■ TASK INSTRUCTIONS ■
Starting with the line that contains "os resultados no" and stopping after the line that contains "para Application Insights.", copy the entries below exactly. Include nothing else.

■ DATA EXTRACT ■
>>>>>
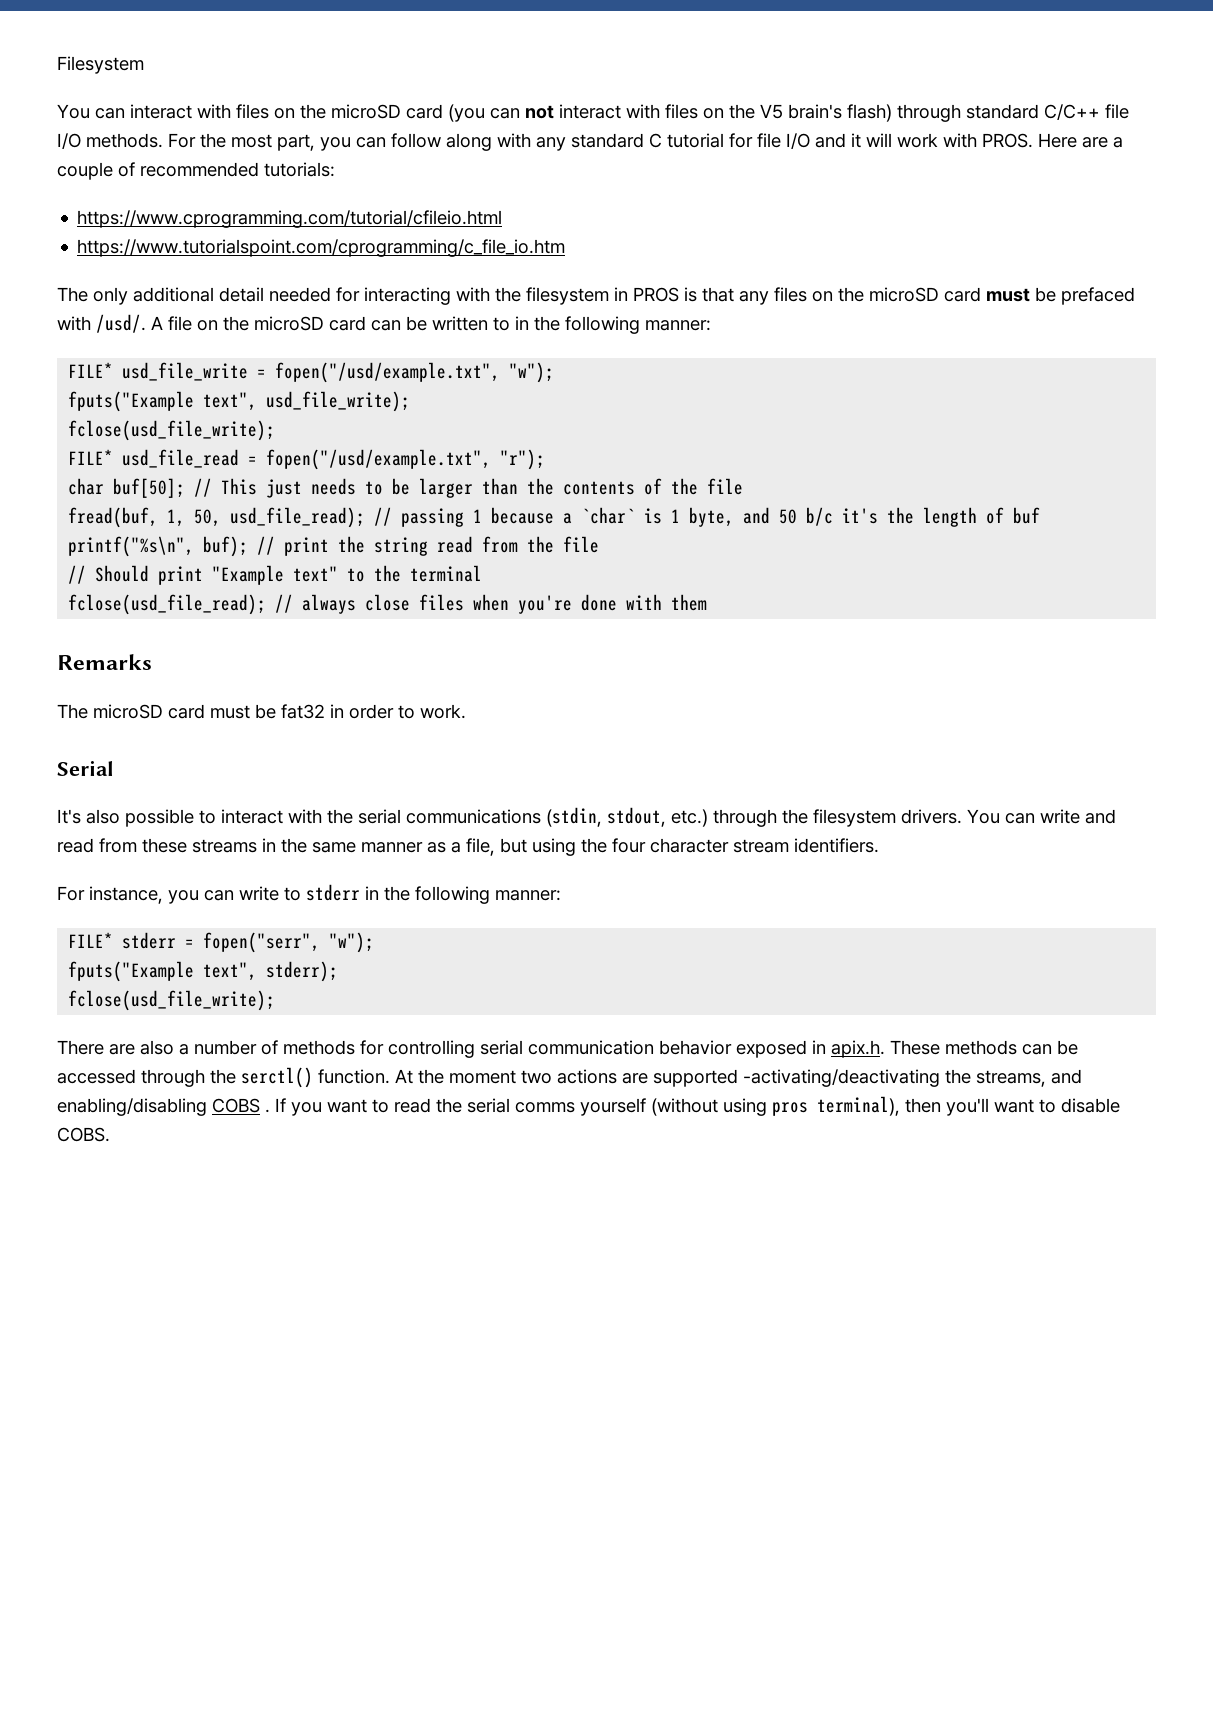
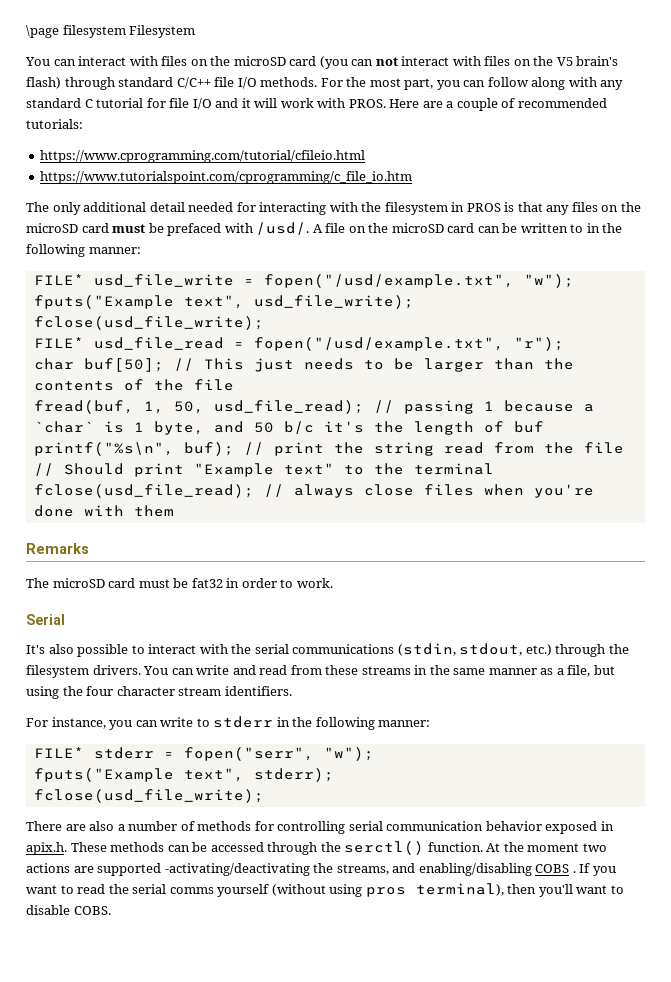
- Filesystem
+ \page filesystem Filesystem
<<<<<
>>>>>
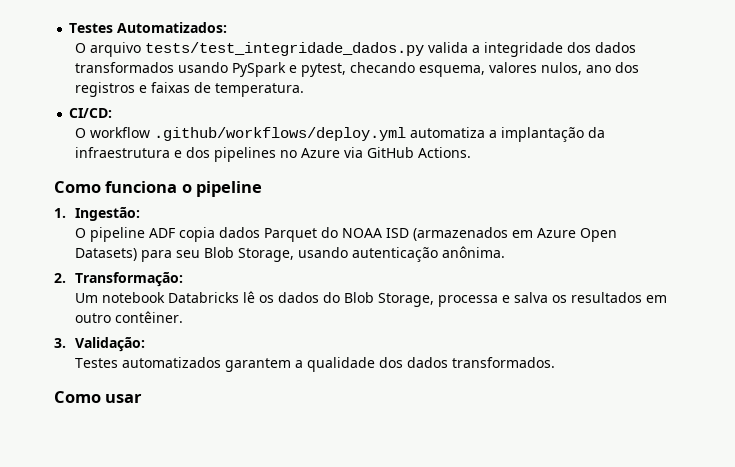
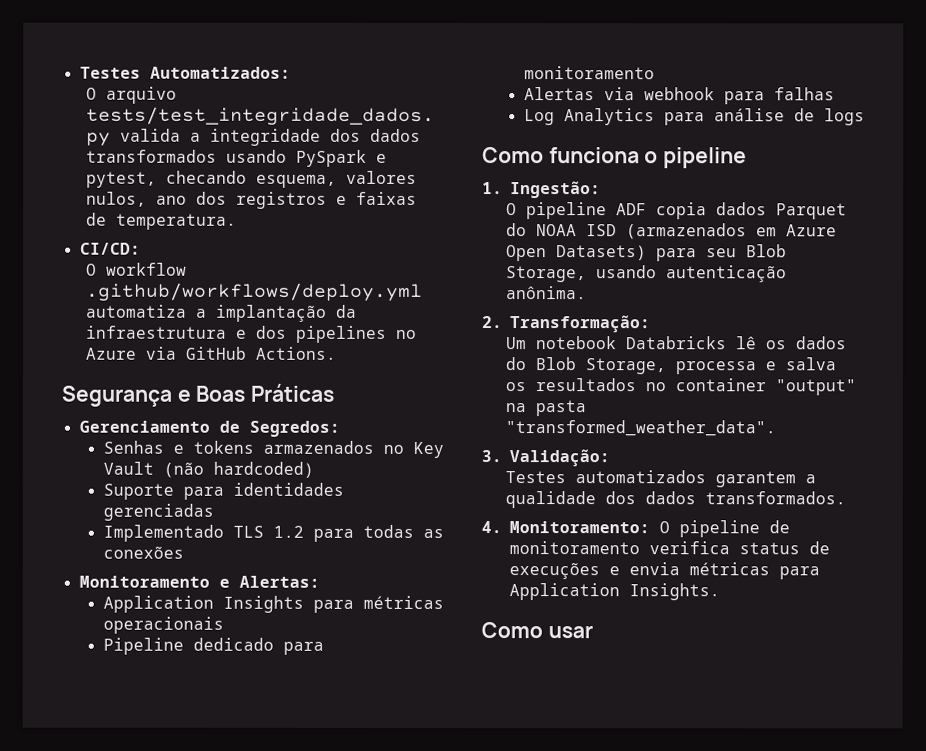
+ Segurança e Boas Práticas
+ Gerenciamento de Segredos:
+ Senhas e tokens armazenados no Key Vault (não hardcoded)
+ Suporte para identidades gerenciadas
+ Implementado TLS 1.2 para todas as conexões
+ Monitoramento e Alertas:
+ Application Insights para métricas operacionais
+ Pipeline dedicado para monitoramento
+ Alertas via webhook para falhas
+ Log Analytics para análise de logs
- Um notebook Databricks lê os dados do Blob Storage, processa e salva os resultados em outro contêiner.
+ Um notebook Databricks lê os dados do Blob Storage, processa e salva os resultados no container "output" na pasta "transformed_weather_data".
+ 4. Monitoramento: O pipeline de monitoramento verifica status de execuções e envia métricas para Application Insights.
<<<<<
>>>>>
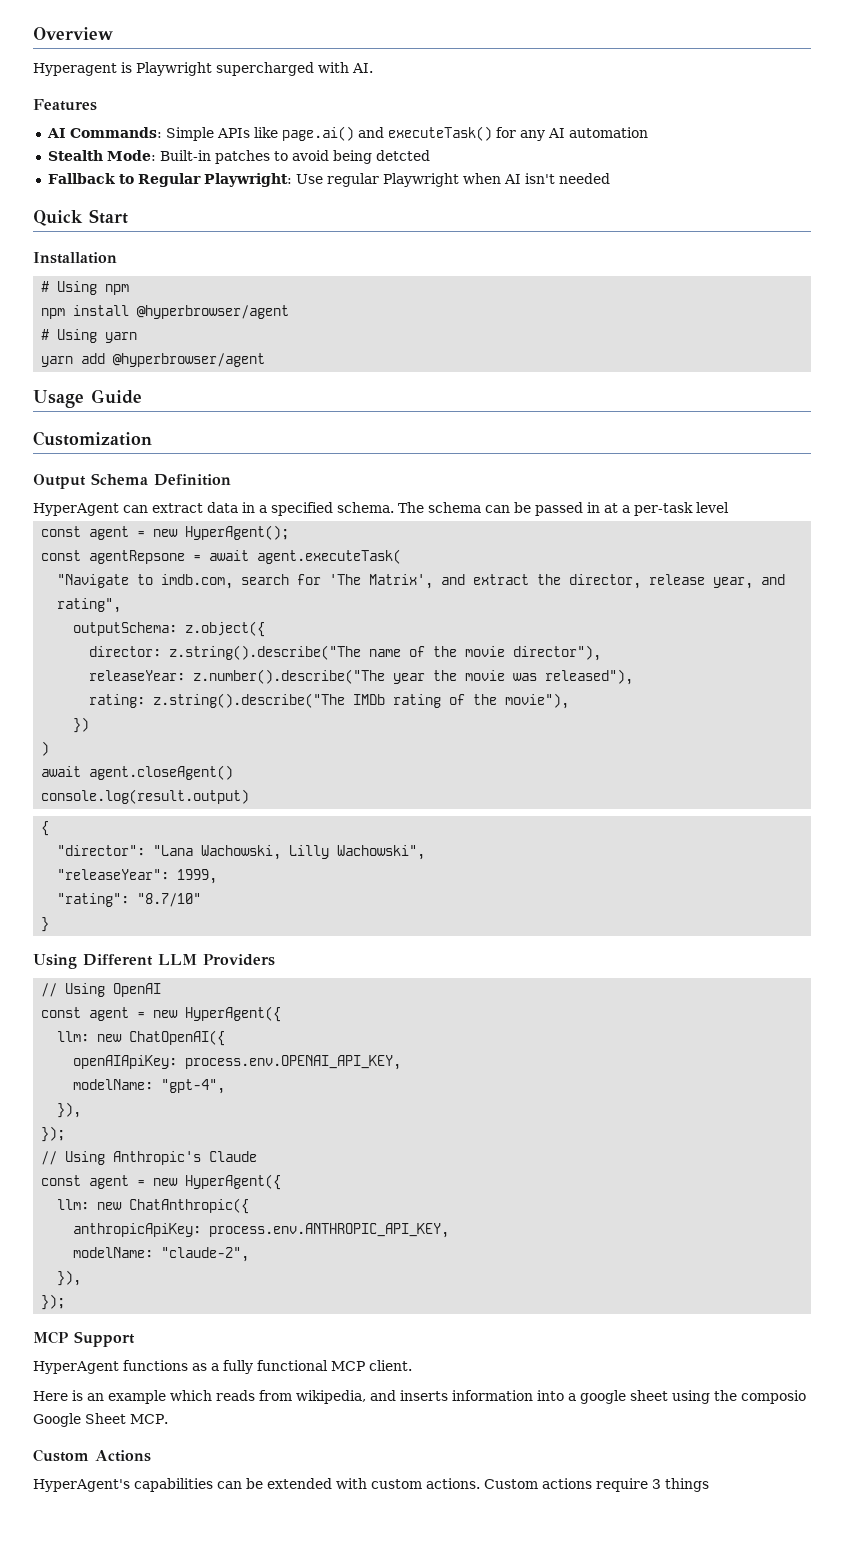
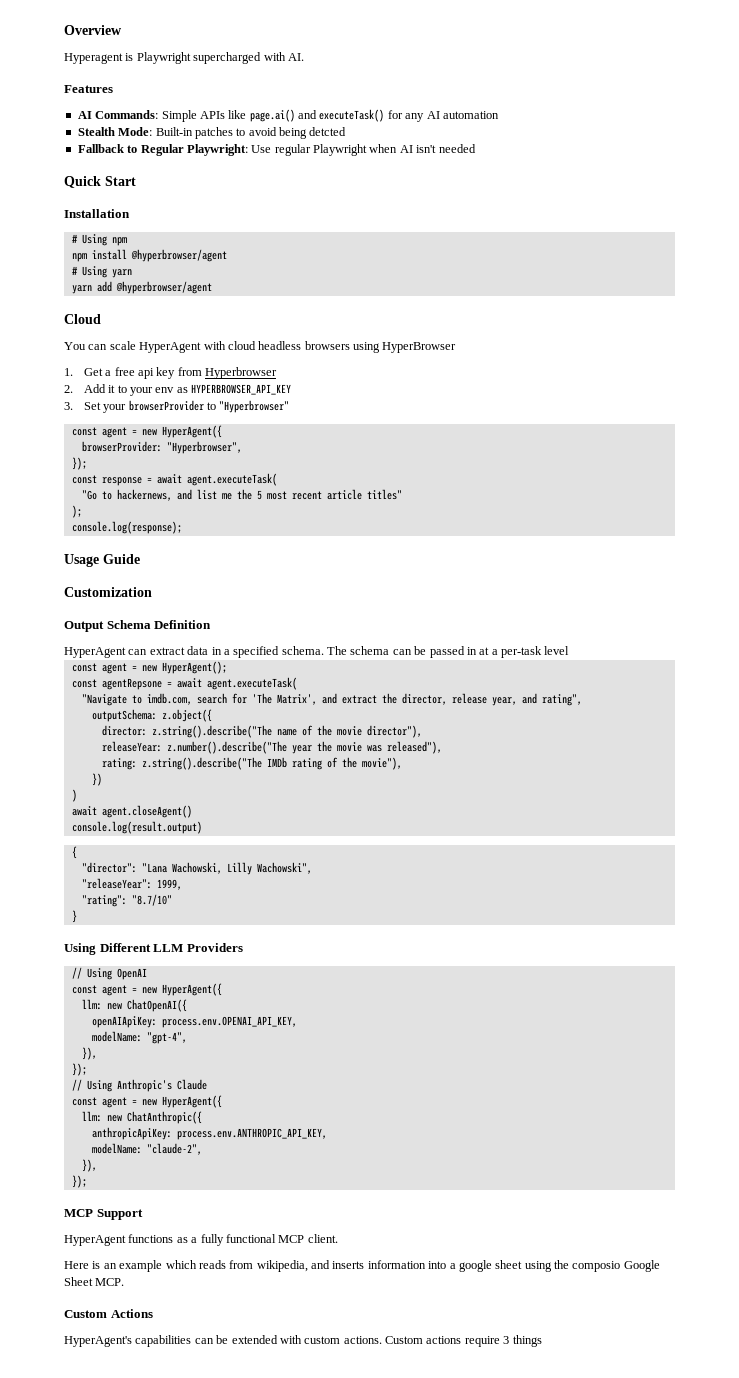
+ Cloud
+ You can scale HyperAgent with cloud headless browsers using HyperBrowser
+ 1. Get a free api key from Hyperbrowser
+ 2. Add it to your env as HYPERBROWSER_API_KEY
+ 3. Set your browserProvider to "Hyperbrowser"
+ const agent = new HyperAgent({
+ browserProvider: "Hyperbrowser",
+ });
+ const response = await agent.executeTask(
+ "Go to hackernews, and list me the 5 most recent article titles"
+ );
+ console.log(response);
<<<<<
■ RESULT OF THIS EXERCISE ■
+ Um notebook Databricks lê os dados do Blob Storage, processa e salva os resultados no container "output" na pasta "transformed_weather_data".
+ 4. Monitoramento: O pipeline de monitoramento verifica status de execuções e envia métricas para Application Insights.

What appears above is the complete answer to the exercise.